= WHAT IS BEING ASKED =
Retype each record below word for word. Leave the pictures out.

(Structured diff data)
■ ■ ■

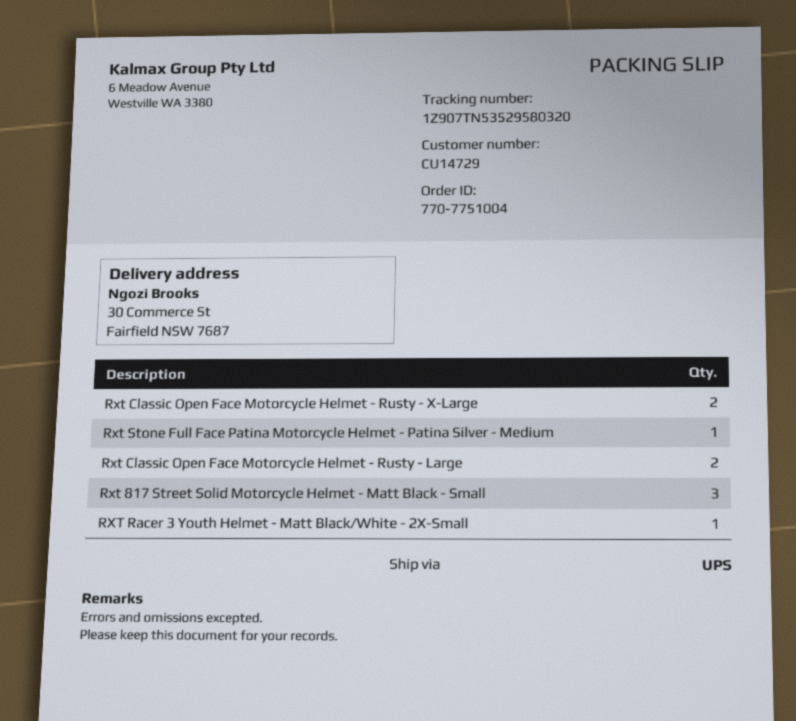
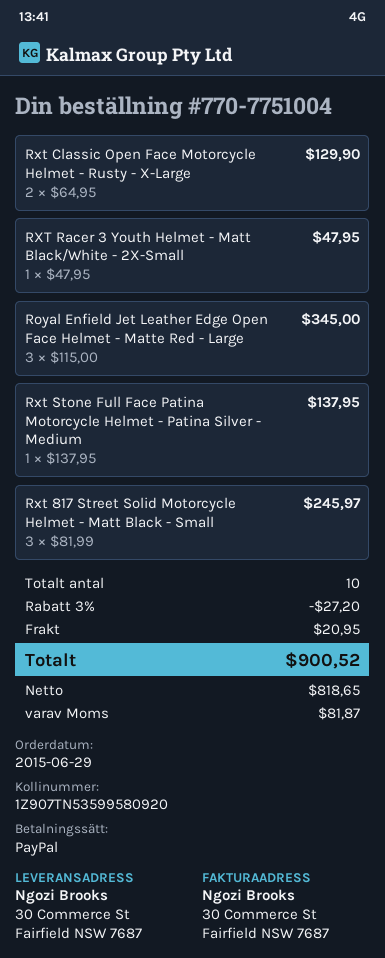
tracking number: 1Z907TN53529580320 -> 1Z907TN53599580920
Rxt Classic Open Face Motorcycle Helmet - Rusty - Large: 2 -> none
Royal Enfield Jet Leather Edge Open Face Helmet - Matte Red - Large: none -> 3

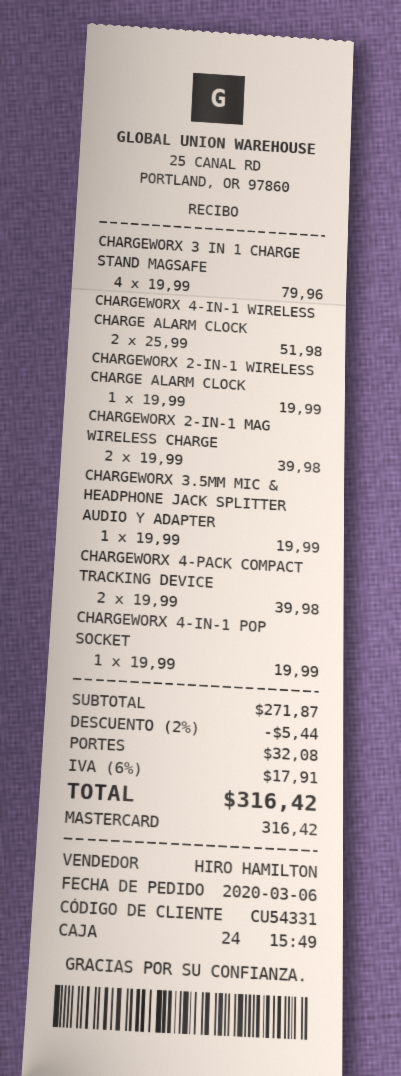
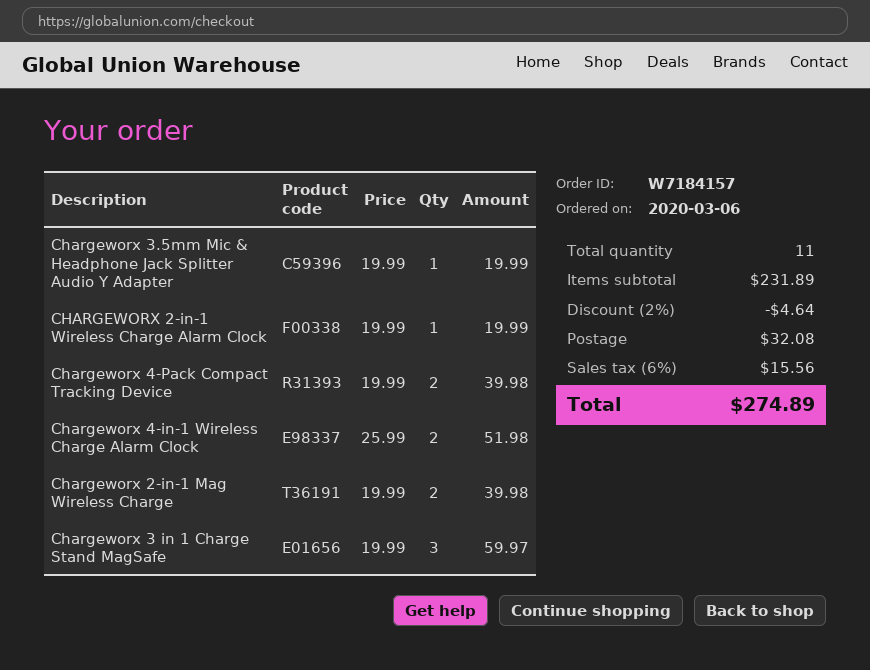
CHARGEWORX 3 IN 1 CHARGE STAND MAGSAFE: 4 x 19.99 = 79.96 -> 3 x 19.99 = 59.97
CHARGEWORX 4-IN-1 POP SOCKET: 1 x 19.99 = 19.99 -> none
subtotal: 271.87 -> 231.89
discount: 2% = 5.44 -> 2% = 4.64
tax: 6% = 17.91 -> 6% = 15.56
total: 316.42 -> 274.89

■ ■ ■

= ANSWER FOR THIS EXERCISE =
tracking number: 1Z907TN53529580320 -> 1Z907TN53599580920
Rxt Classic Open Face Motorcycle Helmet - Rusty - Large: 2 -> none
Royal Enfield Jet Leather Edge Open Face Helmet - Matte Red - Large: none -> 3

CHARGEWORX 3 IN 1 CHARGE STAND MAGSAFE: 4 x 19.99 = 79.96 -> 3 x 19.99 = 59.97
CHARGEWORX 4-IN-1 POP SOCKET: 1 x 19.99 = 19.99 -> none
subtotal: 271.87 -> 231.89
discount: 2% = 5.44 -> 2% = 4.64
tax: 6% = 17.91 -> 6% = 15.56
total: 316.42 -> 274.89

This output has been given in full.